[PATCH v2] perf scripting python: expose symbol offset and source information

From: Eelco Chaudron
Date: Tue Feb 22 2022 - 10:11:31 EST


This change adds the symbol offset to the data exported for each
call-chain entry. This can not be calculated from the script and
only the ip value, and no related mmap information.

In addition, also export the source file and line information, if
available, to avoid an external lookup if this information is needed.

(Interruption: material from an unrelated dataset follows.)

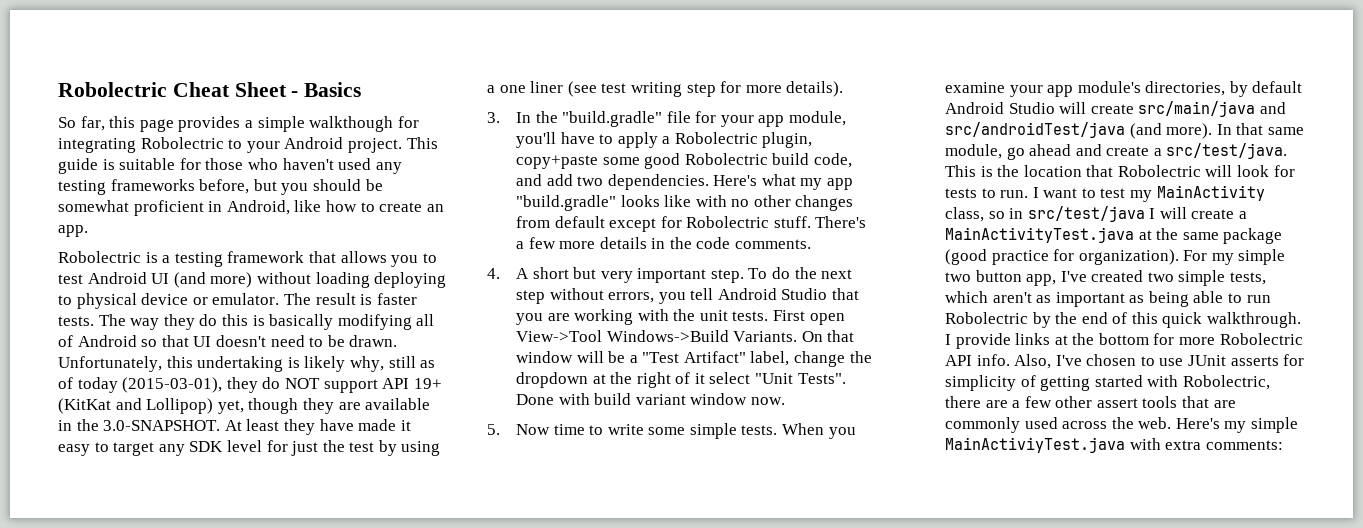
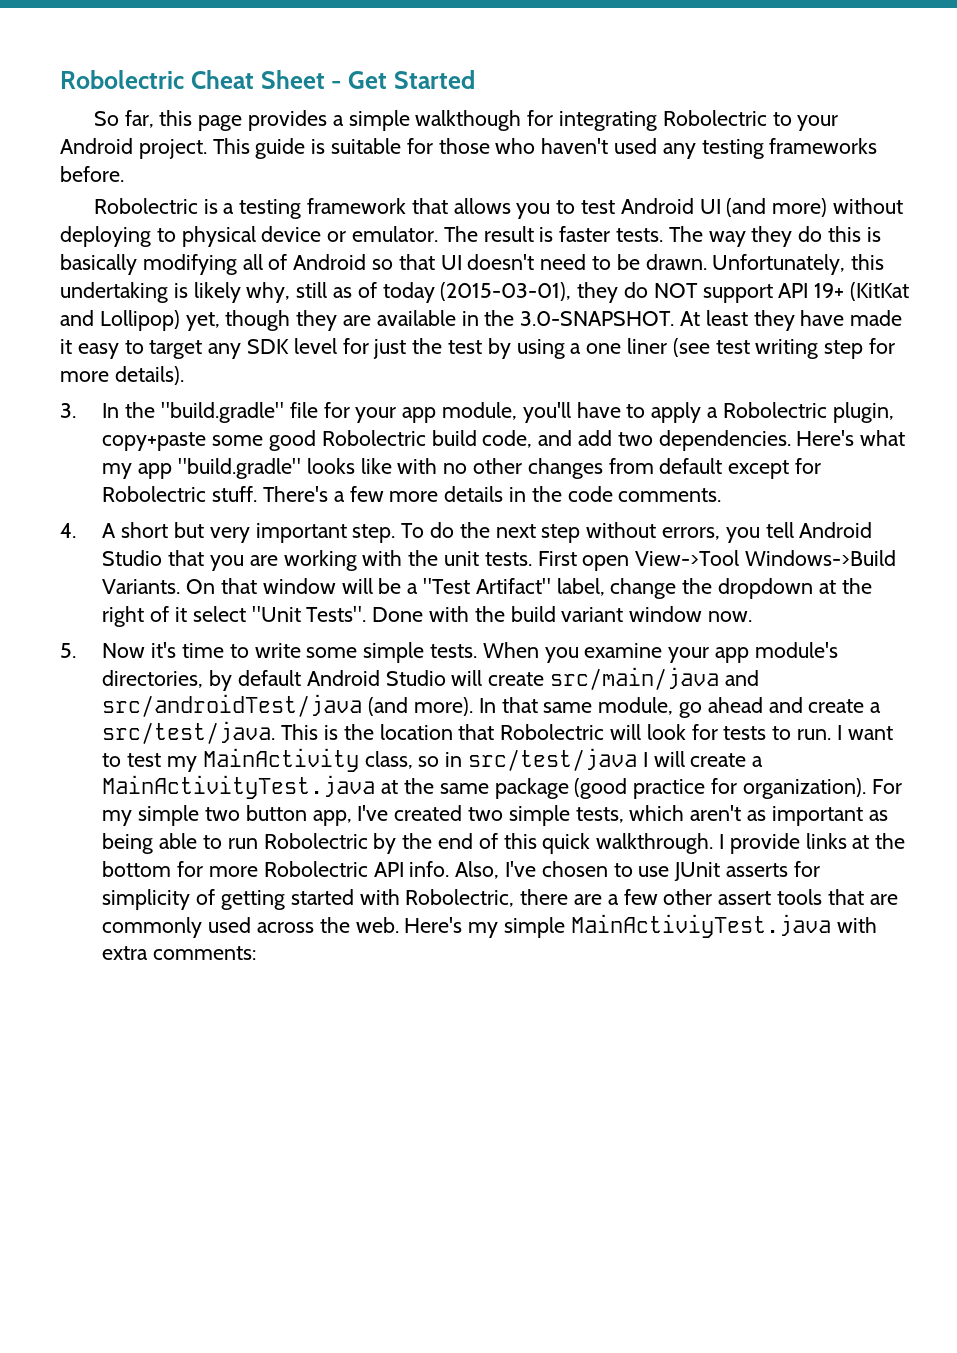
[304,82,362,97] Basics -> [348,70,475,89] Get Started
[199,179,383,195] [58,200,444,216] [58,225,88,237] before, but you should be somewhat proficient in Android, like how to create an app. -> [60,166,124,182] before.
[315,272,370,288] loading -> (904, 206) none
(590, 399) none -> [474,606,505,622] the
(550, 429) none -> [151,642,177,658] it's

Signed-off-by: Eelco Chaudron <echaudro@xxxxxxxxxx>
---
v2:
- Fixed small code nit
- Included new features in auto generated scripts

.../util/scripting-engines/trace-event-python.c | 49 +++++++++++++++-----
1 file changed, 36 insertions(+), 13 deletions(-)

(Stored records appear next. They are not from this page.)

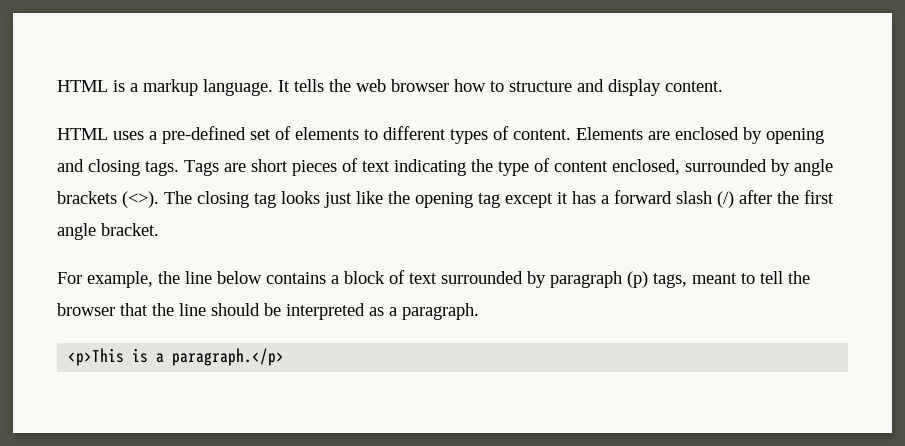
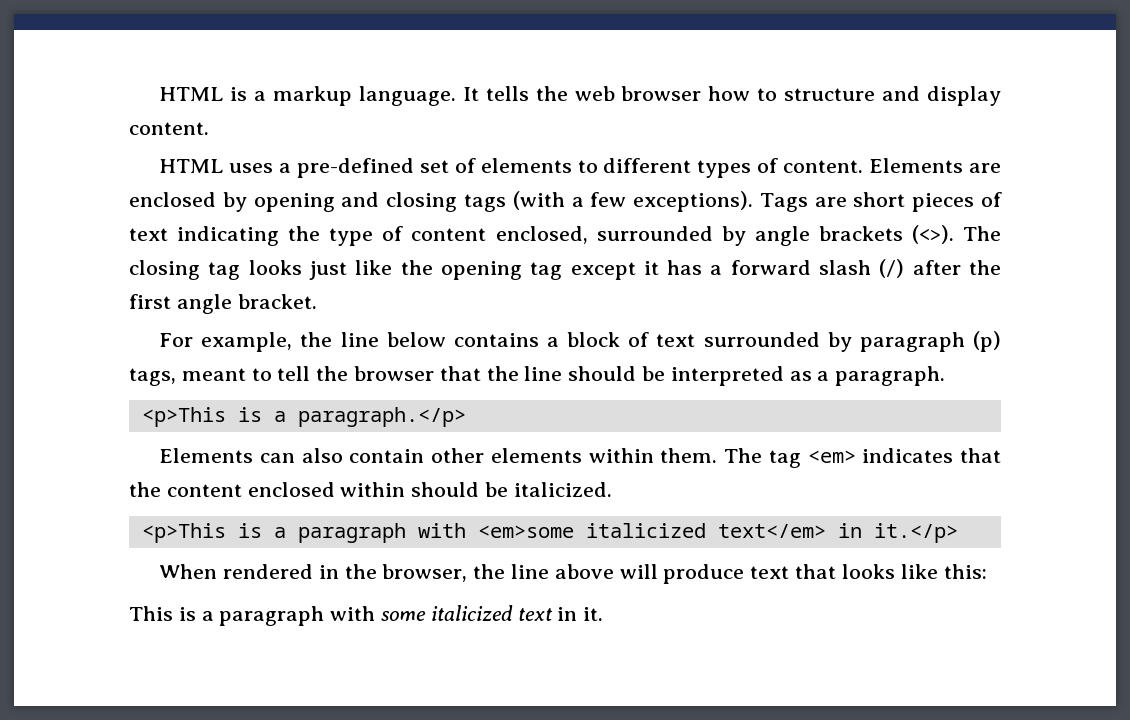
[145,161,179,176] tags. -> [463,191,754,212] tags (with a few exceptions).
(285, 357) none -> [159,448,1001,468] [129,482,612,497] [141,523,958,543] [159,564,987,584] [129,605,604,626] // Elements can also contain other elements within them. The tag <em> indicates that the content enclosed within should be italicized. // <p>This is a paragraph with <em>some italicized text</em> in it.</p> // When rendered in the browser, the line above will produce text that looks like this: // This is a paragraph with some italicized text in it.

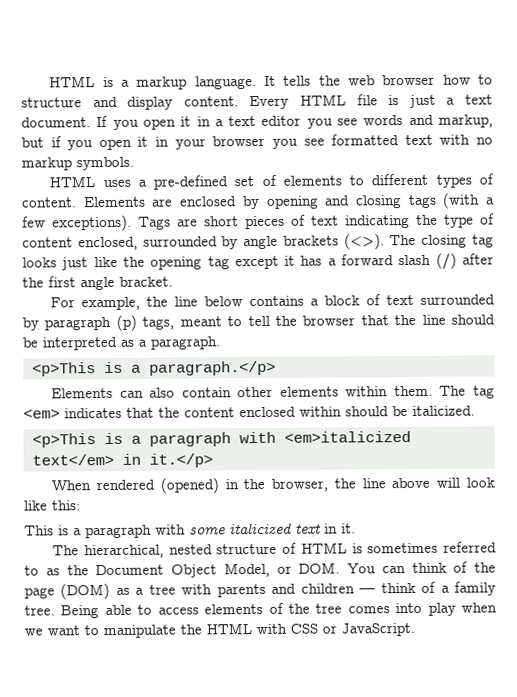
(209, 128) none -> [249,94,494,110] [21,114,494,130] [21,134,494,151] [21,156,134,171] Every HTML file is just a text document. If you open it in a text editor you see words and markup, but if you open it in your browser you see formatted text with no markup symbols.
[477,523,706,538] <em>some italicized -> [284,430,411,443] <em>italicized
(314, 571) none -> [159,477,219,494] (opened)
[663,564,895,584] produce text that looks -> [465,477,495,488] look
(604, 614) none -> [52,541,497,559] [24,561,496,578] [24,581,496,600] [24,602,498,619] [24,622,415,639] // The hierarchical, nested structure of HTML is sometimes referred to as the Document Object Model, or DOM. You can think of the page (DOM) as a tree with parents and children — think of a family tree. Being able to access elements of the tree comes into play when we want to manipulate the HTML with CSS or JavaScript.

diff --git a/tools/perf/util/scripting-engines/trace-event-python.c b/tools/perf/util/scripting-engines/trace-event-python.c
index e752e1f4a5f0..86a9c8614231 100644
--- a/tools/perf/util/scripting-engines/trace-event-python.c
+++ b/tools/perf/util/scripting-engines/trace-event-python.c
@@ -392,6 +392,18 @@ static const char *get_dsoname(struct map *map)
return dsoname;
}

+static unsigned long get_offset(struct symbol *sym, struct addr_location *al)
+{
+ unsigned long offset;
+
+ if (al->addr < sym->end)
+ offset = al->addr - sym->start;
+ else
+ offset = al->addr - al->map->start - sym->start;
+
+ return offset;
+}
+
static PyObject *python_process_callchain(struct perf_sample *sample,
struct evsel *evsel,
struct addr_location *al)
@@ -443,6 +455,25 @@ static PyObject *python_process_callchain(struct perf_sample *sample,
_PyUnicode_FromStringAndSize(node->ms.sym->name,
node->ms.sym->namelen));
pydict_set_item_string_decref(pyelem, "sym", pysym);
+
+ if (node->ms.map) {
+ struct map *map = node->ms.map;
+ struct addr_location node_al;
+ unsigned long offset;
+
+ node_al.addr = map->map_ip(map, node->ip);
+ node_al.map = map;
+ offset = get_offset(node->ms.sym, &node_al);
+
+ pydict_set_item_string_decref(
+ pyelem, "sym_off",
+ PyLong_FromUnsignedLongLong(offset));
+ }
+ if (node->srcline && strcmp(":0", node->srcline)) {
+ pydict_set_item_string_decref(
+ pyelem, "sym_srcline",
+ _PyUnicode_FromString(node->srcline));
+ }
}

if (node->ms.map) {
@@ -520,18 +551,6 @@ static PyObject *python_process_brstack(struct perf_sample *sample,
return pylist;
}

-static unsigned long get_offset(struct symbol *sym, struct addr_location *al)
-{
- unsigned long offset;
-
- if (al->addr < sym->end)
- offset = al->addr - sym->start;
- else
- offset = al->addr - al->map->start - sym->start;
-
- return offset;
-}
-
static int get_symoff(struct symbol *sym, struct addr_location *al,
bool print_off, char *bf, int size)
{
@@ -2073,7 +2092,11 @@ static int python_generate_script(struct tep_handle *pevent, const char *outfile

fprintf(ofp, "\t\tfor node in common_callchain:");
fprintf(ofp, "\n\t\t\tif 'sym' in node:");
- fprintf(ofp, "\n\t\t\t\tprint(\"\\t[%%x] %%s\" %% (node['ip'], node['sym']['name']))");
+ fprintf(ofp, "\n\t\t\t\tprint(\"\t[%%x] %%s%%s%%s%%s\" %% (");
+ fprintf(ofp, "\n\t\t\t\t\tnode['ip'], node['sym']['name'],");
+ fprintf(ofp, "\n\t\t\t\t\t\"+0x{:x}\".format(node['sym_off']) if 'sym_off' in node else \"\",");
+ fprintf(ofp, "\n\t\t\t\t\t\" ({})\".format(node['dso']) if 'dso' in node else \"\",");
+ fprintf(ofp, "\n\t\t\t\t\t\" \" + node['sym_srcline'] if 'sym_srcline' in node else \"\"))");
fprintf(ofp, "\n\t\t\telse:");
fprintf(ofp, "\n\t\t\t\tprint(\"\t[%%x]\" %% (node['ip']))\n\n");
fprintf(ofp, "\t\tprint()\n\n");